4. Fold fabric binding strip in half and press.


Before you begin to attach your binding, review this excellent tutorial from Collette Patterns and use their method to finish the ends of the binding (join the ends together smoothly).

5. As Colette Patterns suggests leave a couple of inches at each end of the binding. Begin pinning the neck edge to the binding strip, right sides together. Stretch the binding strip slightly (maybe 1-2%), making sure to not stretch the neck edge piece. Pin frequently. (The slight stretch to the binding strip is what will keep the neck binding flat to your neck.)img_7053

6. Stitch with a 5/8″ seam allowance. Pam instructed me to use a short, narrow zigzag stitch (I used 1.0 mm x 1.0 mm). Pull the binding strip gently as you stitch so the fabric stays flat.


Finished zigzag stitch


7. Press seam allowance towards garment. Press again from the right side.

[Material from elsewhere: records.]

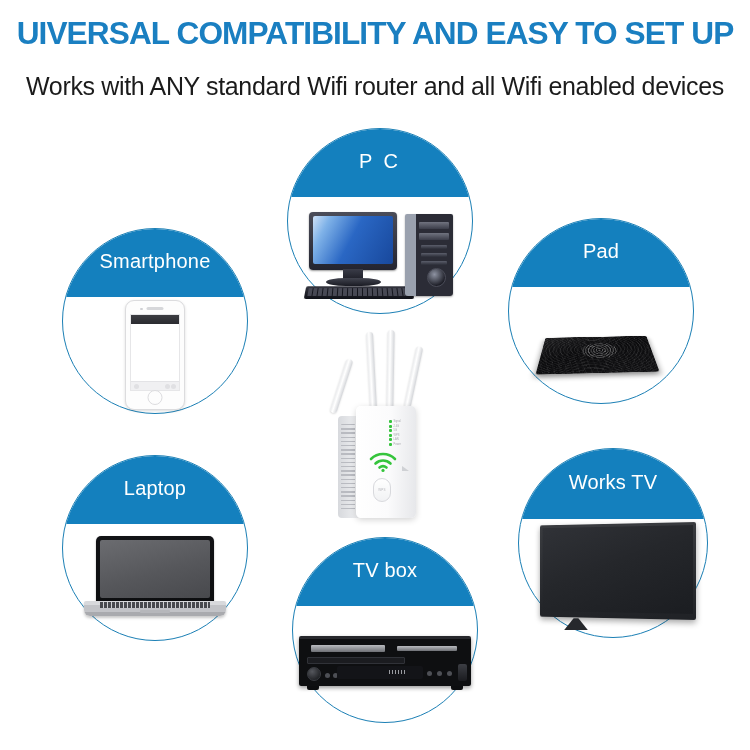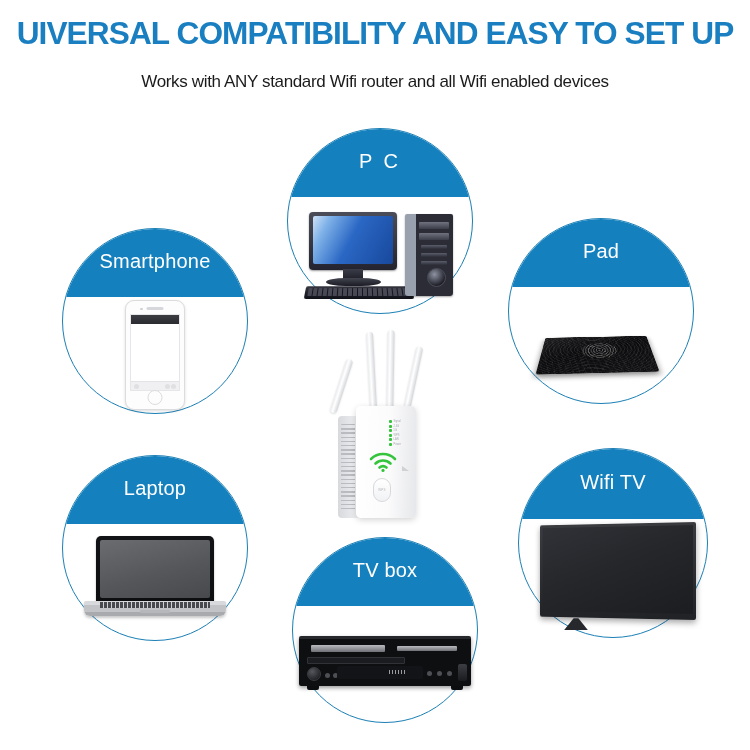--- a/index.html
+++ b/index.html
@@ -20,21 +20,21 @@
     font-weight:bold;
     letter-spacing:-0.9px;
     color:#1a7fc1;
     font-family:"Liberation Sans", sans-serif;
     transform:scaleX(1.02);
     white-space:nowrap;
   }
   .subtitle{
     position:absolute;left:0;top:72px;width:750px;
     text-align:center;
-    font-size:17px;
+    font-size:25px;
     color:#1b1b1b;
     letter-spacing:-0.35px;
     white-space:nowrap;
   }
 
   
   .node{position:absolute;}
   .circle{
     position:absolute;left:0;top:0;
     width:100%;height:100%;
@@ -413,21 +413,21 @@
           <div class="lap-pad"></div>
         </div>
       </div>
     </div>
   </div>
 
   <div class="node" style="left:518px;top:448px;width:190px;height:190px;">
     <div class="circle">
       <div class="cap"></div>
     </div>
-    <div class="node-label">Wifi TV</div>
+    <div class="node-label">Works TV</div>
     <div class="art">
       <div class="tv-wrap">
         <div class="tv-body">
             <div class="tv-screen"></div>
           </div>
         <div class="tv-stand"></div>
       </div>
     </div>
   </div>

8. Time to top stitch! Set your machine to a straight stitch with a 3 mm length.


9. Topstitch on the right side of fabric 1/4″ from seam on the garment side, not the binding side. Take your time!


10. Trim off the excess fabric from the seam allowance. This particular fabric doesn’t fray so I was able to simply cut and not finish the seam allowances. If the fabric had a tendency to fray, I would serge or overcast before trimming.

And voila! A nicely finished neck edge that will stay flat to the neck and decolletage.

To finish the arm edges on a sleeveless top, Pam suggested the following:

  • Cut the strip of fabric 1 1/2″ wide
  • Stitch exactly as noted above through step 6.
  • Roll the binding around to the inside of the arm hole. Press.
  • Topstitch, and trim
  • With this method, you do not see the binding around the arm opening, just the top stitching.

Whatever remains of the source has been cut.